Originally posted 1/7/2012.

Some days
are just one
turbocharged
evocation
after another;

then there are the ones
where you sit around
wondering why
it’s not one
of the other days.

Frankly, I could do with
a few less of
the former
and a lot more of
the latter.

Every moment of every day
doesn’t have to have a point
and I’m tired of getting stuck
and bleeding almost out
because of the ones that do.

Right now, for example,
all I want it the road,
the wide open engine, and
the loud, louder, loudest
three-chord songs;

a day with nothing to escape from,
no reason to be driving that fast
except 
that’s how
loud, louder, loudest songs

sound best.


Post-American Song

Originally posted 3/24/2012.

It’s of no larger importance how any one of us dies, including me —
the inevitability of the event is king
over the madness of the method  

Don’t care if it’s from gun or blade or germ
Don’t care but don’t want it to happen too soon
I know it will happen and I wish you could see it as I do

As wave of the star enveloping
As wave of the earth encompassing
As wave of the wind embracing

Then the next minute moment second instant
must be suddenly different — suddenly not this
All I want to know about that moment I cannot know

So I sit here speaking of death, fingers tapping, waiting
Oh the damn notion of all of us having to wait
You wait as you will but I will be calm and resigned to it

How we die is trivia though it does not feel so
Every death I’ve known has been in some way most trivial
Every individual an inconsequential body gone

(except — I admit — each was a wave
of earthquake within me that felt as large
as how I had loved them)

But I am the broken acolyte of continuance
Death and aging hollowed me out a long time ago
Now all  I yearn for is my choice of method

As wave of desire punctures my reluctance
In this country devoted to living forever
To never reading the sick bulletins of its unconscious satisfactions

I don’t care how any of us live, no
Live and let live is here practiced as apathy not compassion
Does it look the same when it’s not about love but instead about disinterest

I don’t care how anyone anywhere dies, no
Do you think that is awesome or troubling or false
Wave of suspicion engendering my breakdown

Come as you are, all of you
come incorrect
to the throne of mirrors

Look at AMERICA the hall of just in time history
AMERICA the holler the chorus the cadence
AMERICA the man in the trembling suit

Look at the gun in the hand of the —
what is it today anyway?
Who are the current heroes of our vigilante songs?

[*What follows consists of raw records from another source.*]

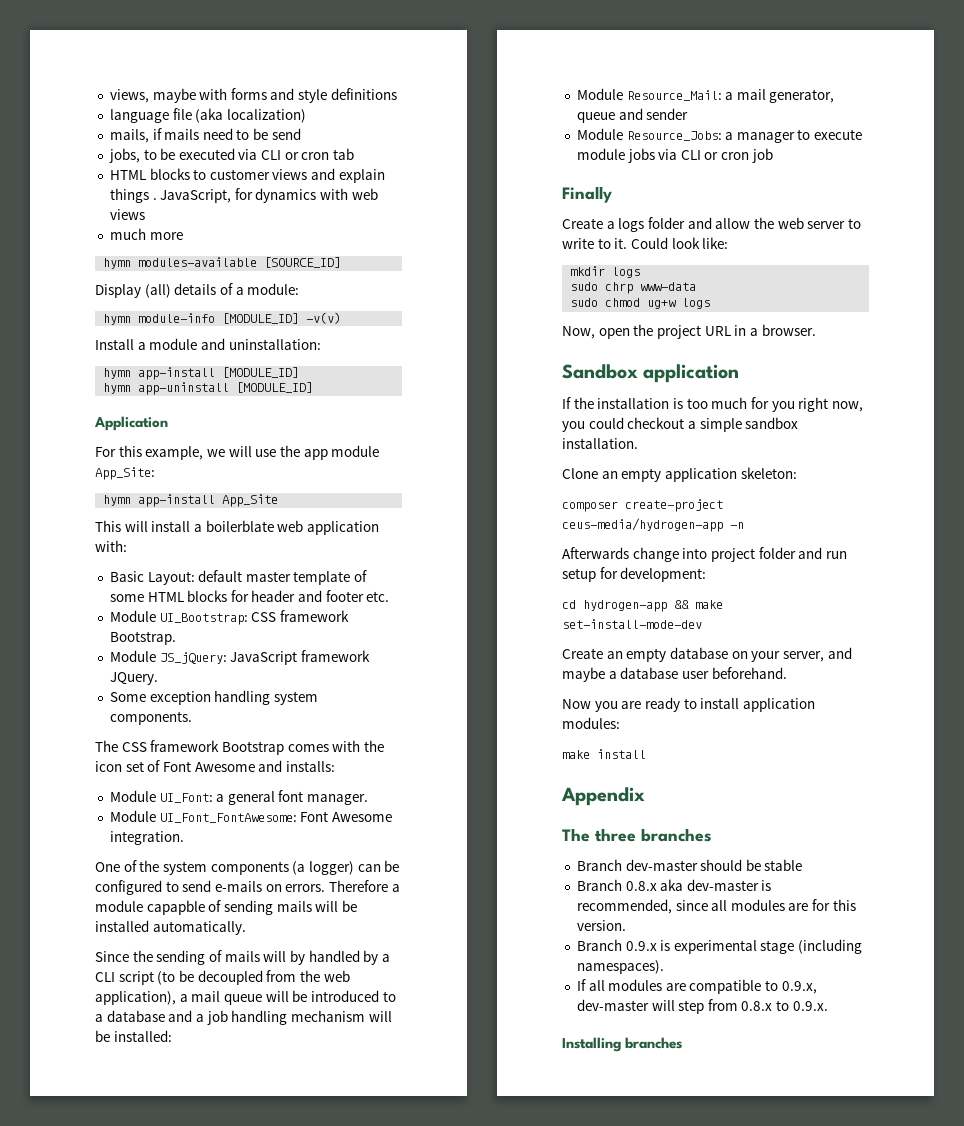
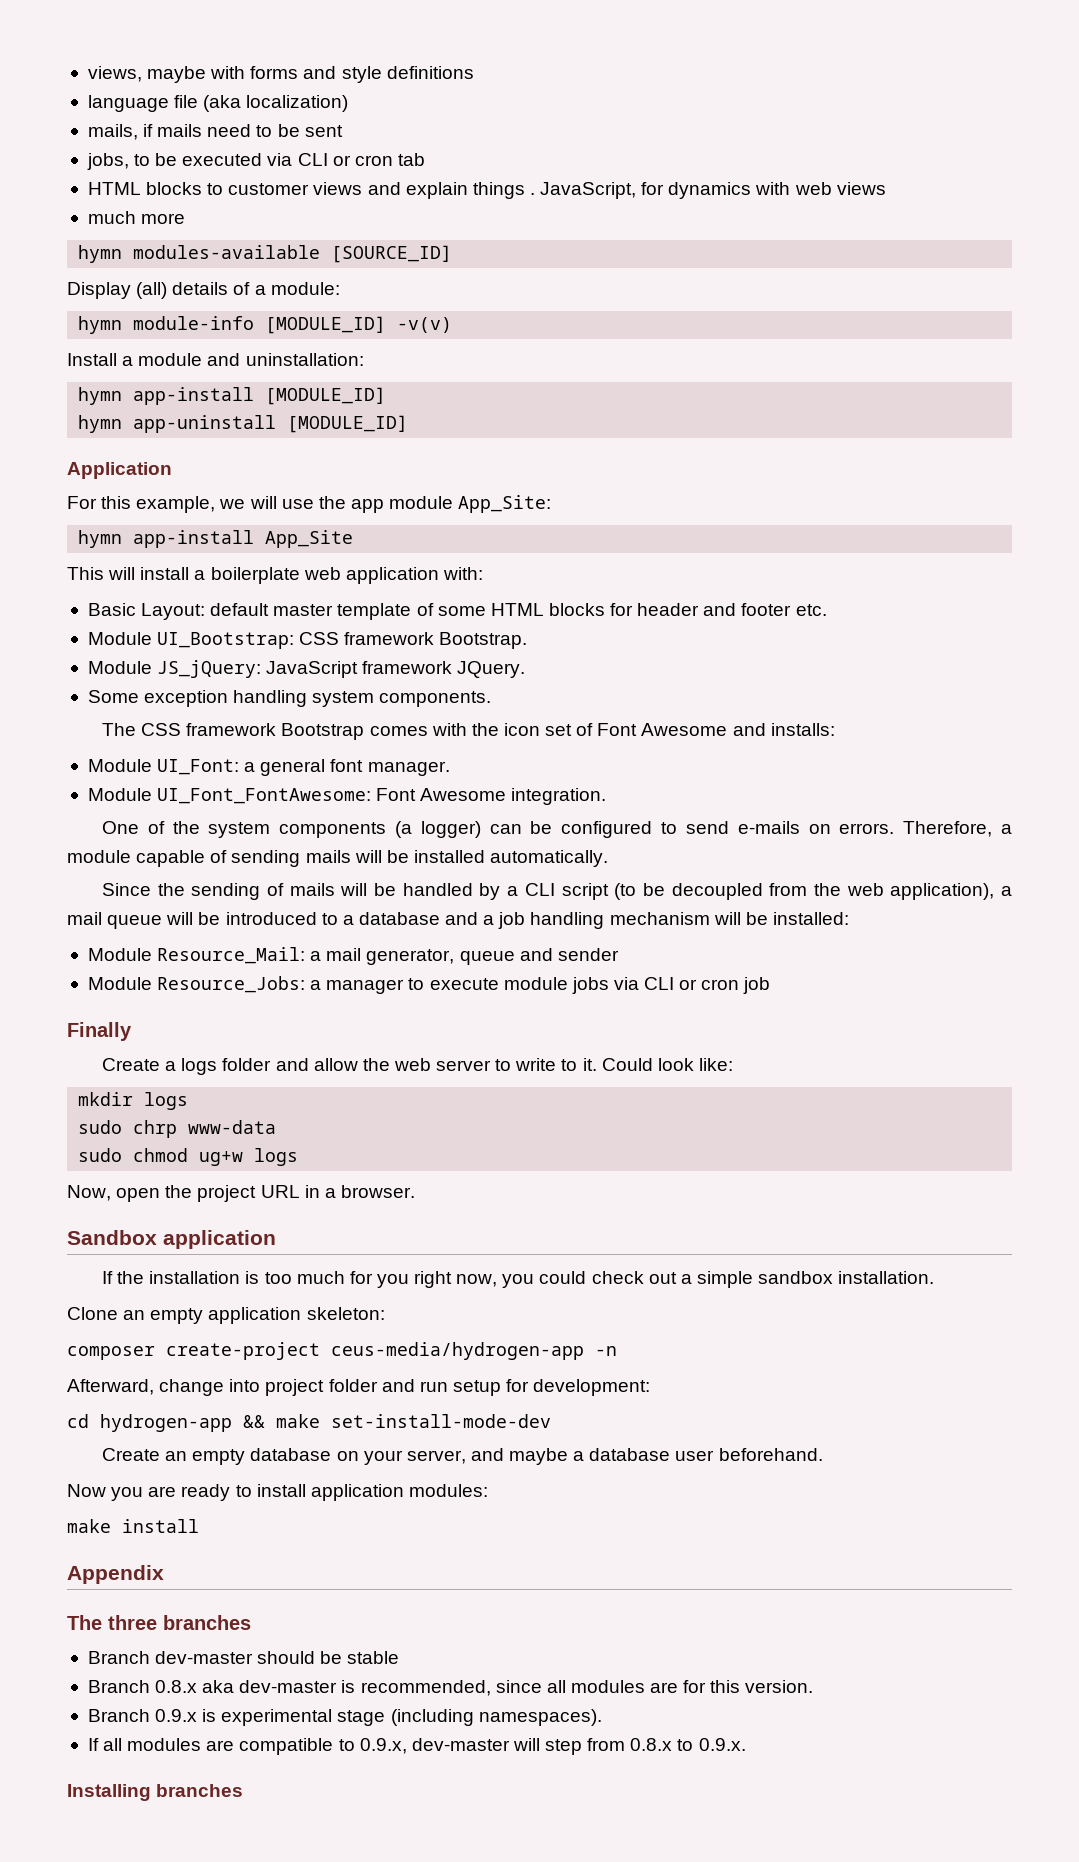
- mails, if mails need to be send
+ mails, if mails need to be sent
- This will install a boilerblate web application with:
+ This will install a boilerplate web application with:
- Therefore a module capapble of sending mails will be installed automatically.
+ Therefore, a module capable of sending mails will be installed automatically.
- Since the sending of mails will by handled by a CLI script (to be decoupled from the web application), a mail queue will be introduced to a database and a job handling mechanism will be installed:
+ Since the sending of mails will be handled by a CLI script (to be decoupled from the web application), a mail queue will be introduced to a database and a job handling mechanism will be installed:
- If the installation is too much for you right now, you could checkout a simple sandbox installation.
+ If the installation is too much for you right now, you could check out a simple sandbox installation.
- Afterwards change into project folder and run setup for development:
+ Afterward, change into project folder and run setup for development:

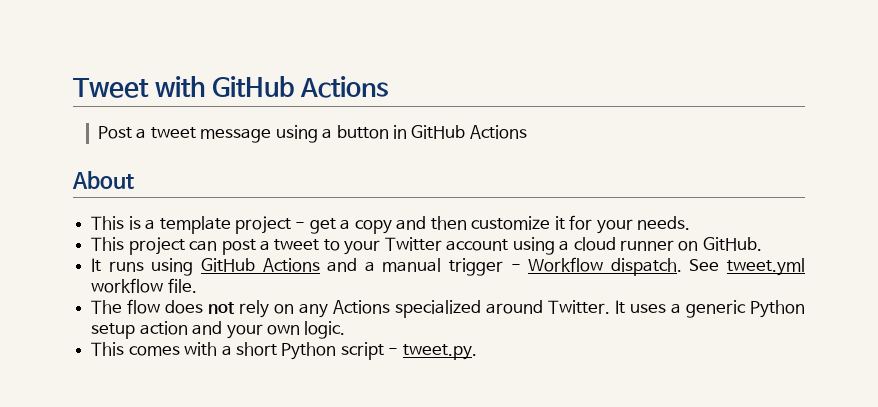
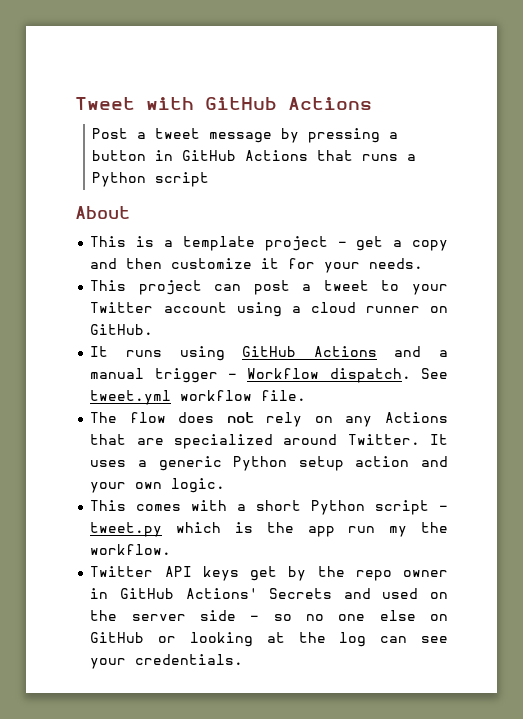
- Post a tweet message using a button in GitHub Actions
+ Post a tweet message by pressing a button in GitHub Actions that runs a Python script
- The flow does not rely on any Actions specialized around Twitter.
+ The flow does not rely on any Actions that are specialized around Twitter.
- This comes with a short Python script - tweet.py.
+ This comes with a short Python script - tweet.py which is the app run my the workflow.
+ Twitter API keys get by the repo owner in GitHub Actions' Secrets and used on the server side - so no one else on GitHub or looking at the log can see your credentials.

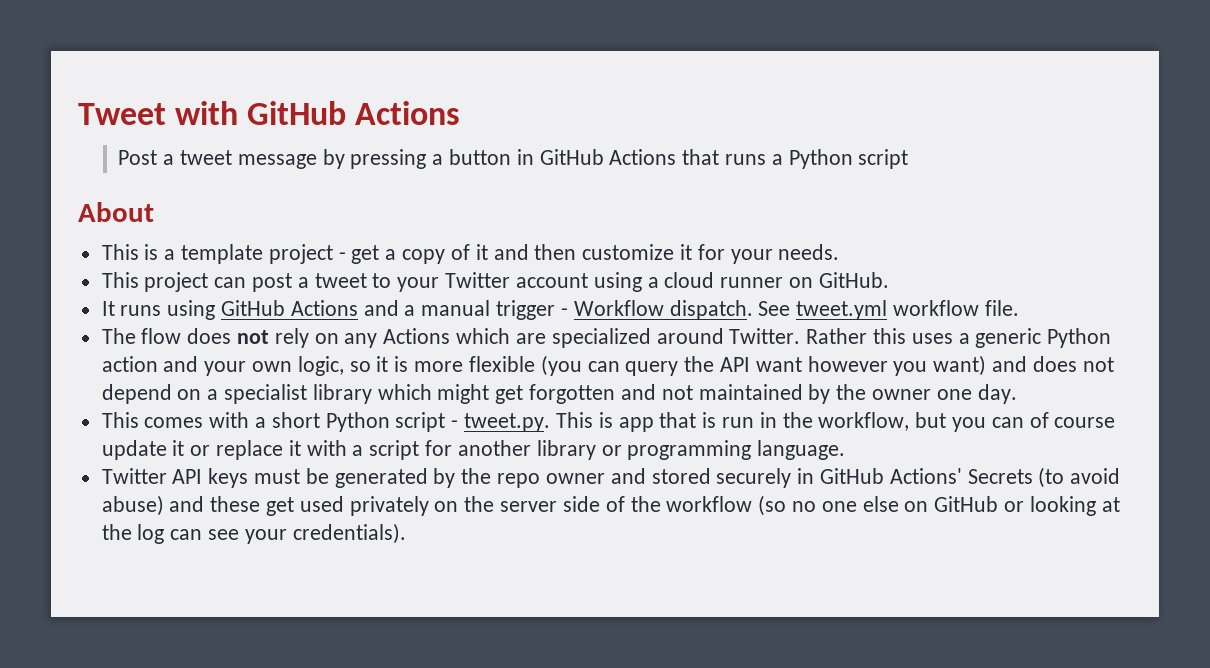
- This is a template project - get a copy and then customize it for your needs.
+ This is a template project - get a copy of it and then customize it for your needs.
- The flow does not rely on any Actions that are specialized around Twitter.
+ The flow does not rely on any Actions which are specialized around Twitter.
- It uses a generic Python setup action and your own logic.
+ Rather this uses a generic Python action and your own logic, so it is more flexible (you can query the API want however you want) and does not depend on a specialist library which might get forgotten and not maintained by the owner one day.
- This comes with a short Python script - tweet.py which is the app run my the workflow.
+ This comes with a short Python script - tweet.py. This is app that is run in the workflow, but you can of course update it or replace it with a script for another library or programming language.
- Twitter API keys get by the repo owner in GitHub Actions' Secrets and used on the server side - so no one else on GitHub or looking at the log can see your credentials.
+ Twitter API keys must be generated by the repo owner and stored securely in GitHub Actions' Secrets (to avoid abuse) and these get used privately on the server side of the workflow (so no one else on GitHub or looking at the log can see your credentials).

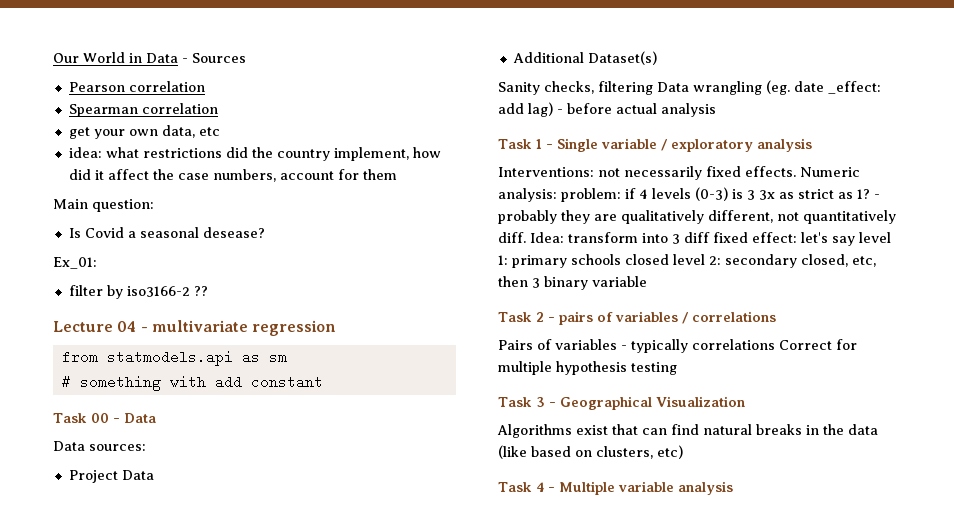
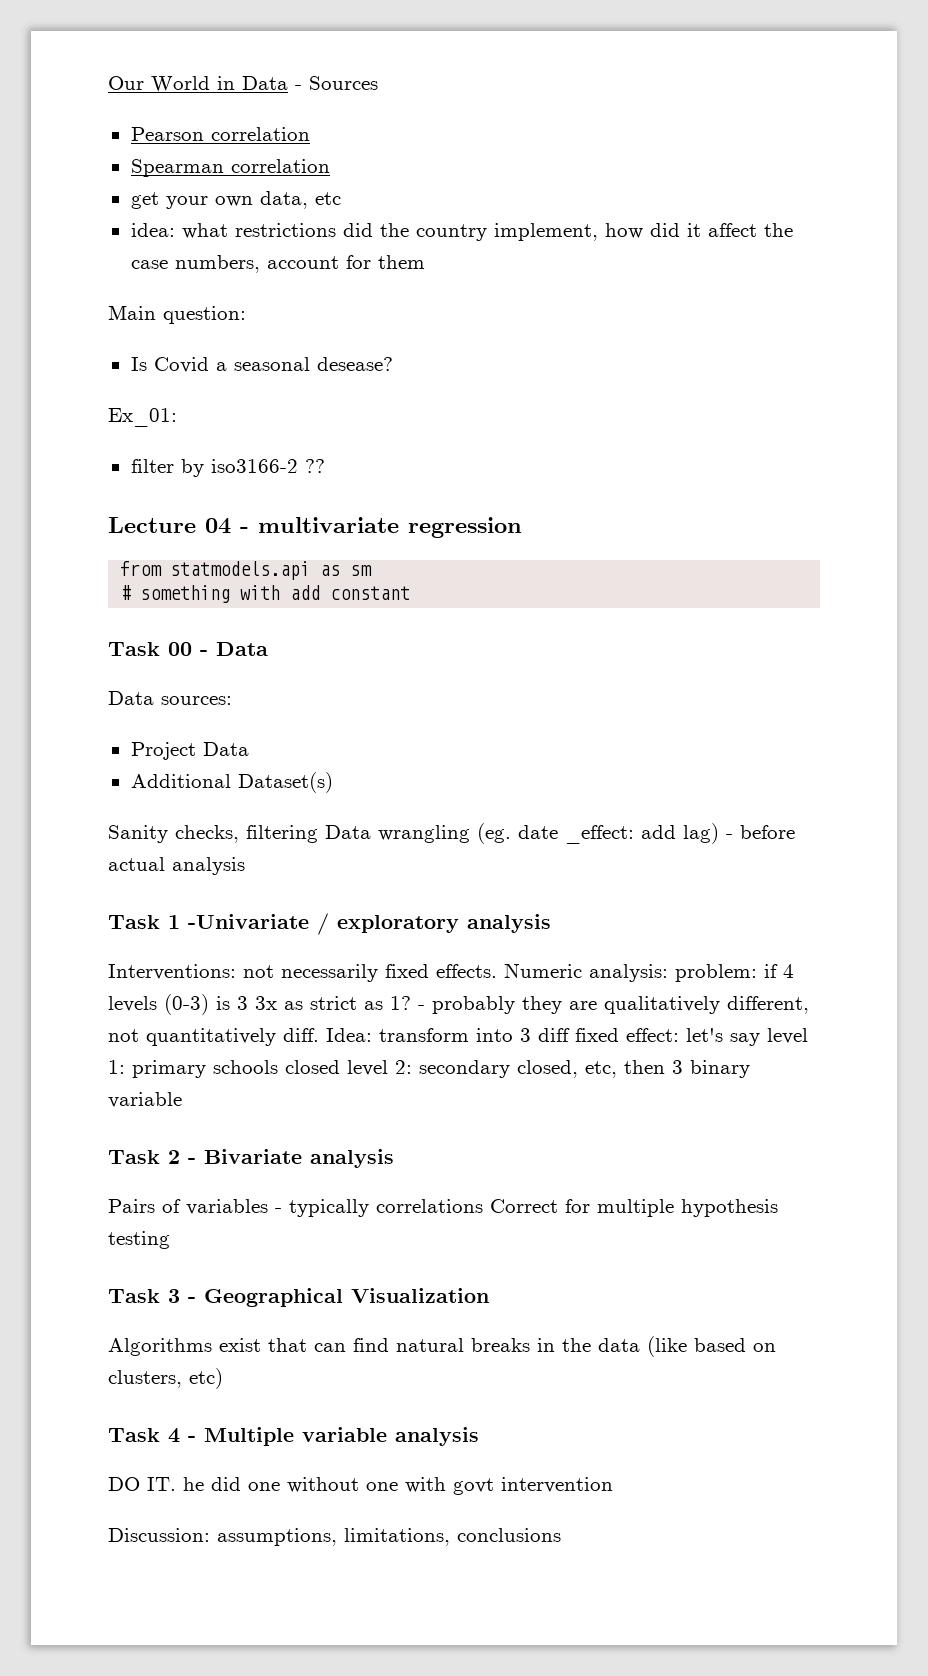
- Task 1 - Single variable / exploratory analysis
+ Task 1 -Univariate / exploratory analysis
- Task 2 - pairs of variables / correlations
+ Task 2 - Bivariate analysis
+ DO IT. he did one without one with govt intervention
+ Discussion: assumptions, limitations, conclusions

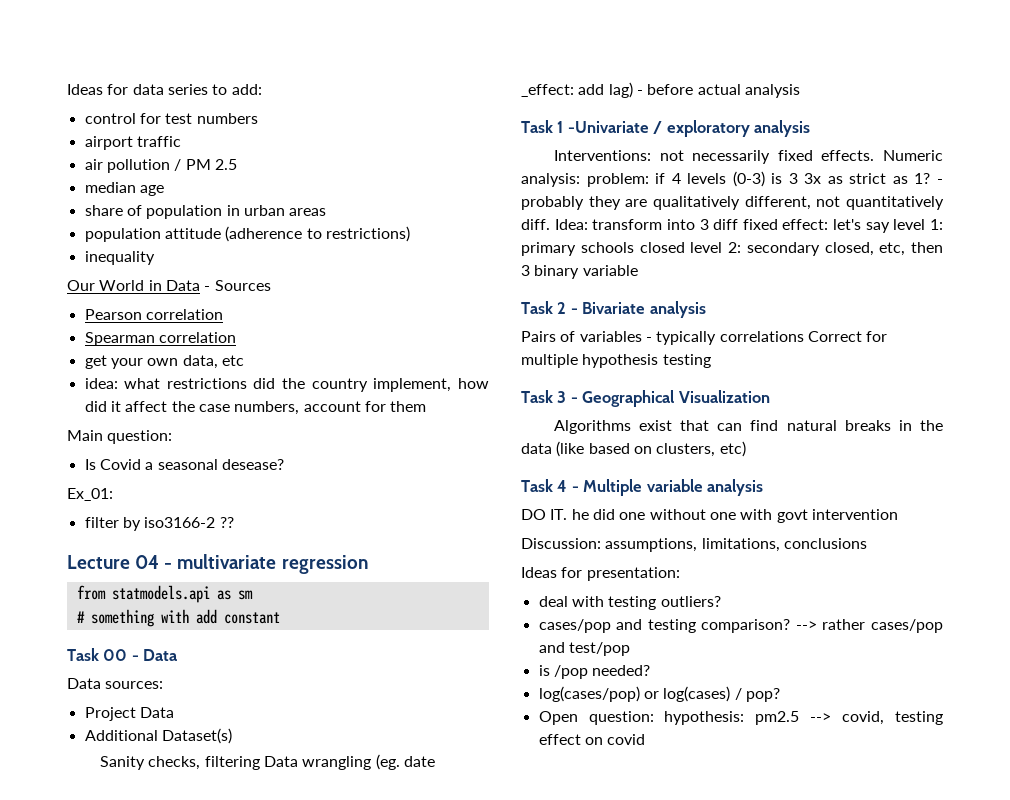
+ Ideas for data series to add:
+ control for test numbers
+ airport traffic
+ air pollution / PM 2.5
+ median age
+ share of population in urban areas
+ population attitude (adherence to restrictions)
+ inequality
+ Ideas for presentation:
+ deal with testing outliers?
+ cases/pop and testing comparison? --> rather cases/pop and test/pop
+ is /pop needed?
+ log(cases/pop) or log(cases) / pop?
+ Open question: hypothesis: pm2.5 --> covid, testing effect on covid

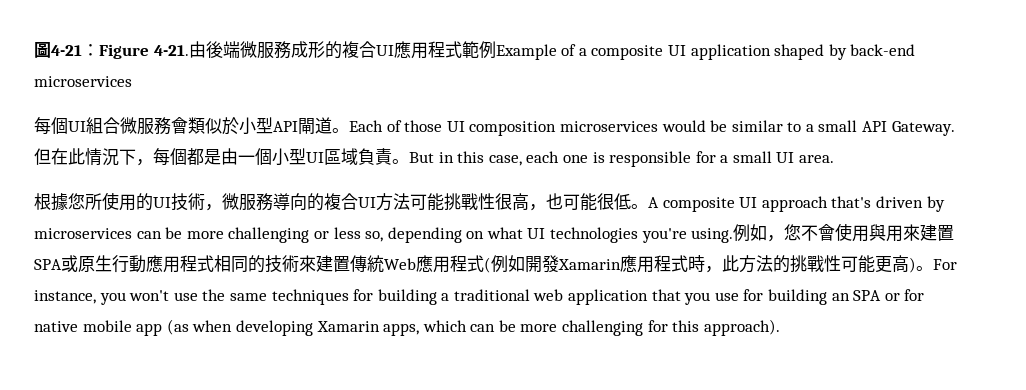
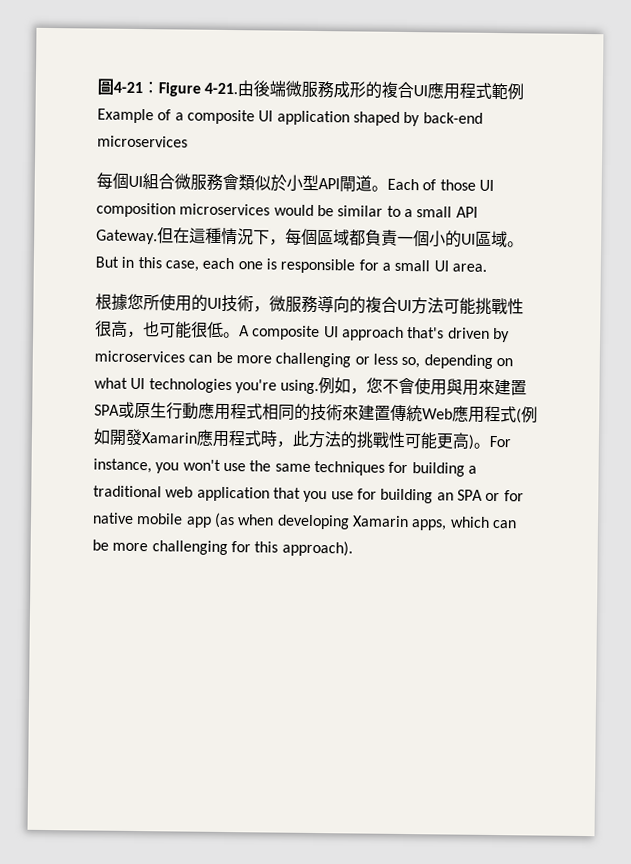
- 但在此情況下，每個都是由一個小型UI區域負責。
+ 但在這種情況下，每個區域都負責一個小的UI區域。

We don’t care how others die
as long as the lettuce
stays crisp

Method is ghost
is memory
is suggested mask for the inevitable

I am wearing the mask of a wave all-encompassing
I am wearing the mask of a wave of righteousness
I am wearing the mask askew from its moorings

I will take off this mask
and look at America
Wallflower with its back to the fourth wall

or is it behind me
watching the others
Is it in front of me on a player’s mark

I don’t care if it dies or how it dies
if it makes sense to the plot, no
I don’t see that death as being all that surprising

since I never believed
that the rockets and twilight should lead for certain
to dawn’s early light


Bedside

Originally posted 3/14/2013.

Maybe that clock of yours is sick,
or maybe time itself is ill, but 
either way, trust me — it’s not time yet.

You’re going nowhere,
not at least until the daffodils in the front yard
are fully up and open.

There’s bad television to watch yet,
lots of it, enough that we could get tired
of watching and go for a walk.

You can’t go until we’re both tired of bad TV
and we decide that even a walk up and down
this terrible hill of a street is better than that.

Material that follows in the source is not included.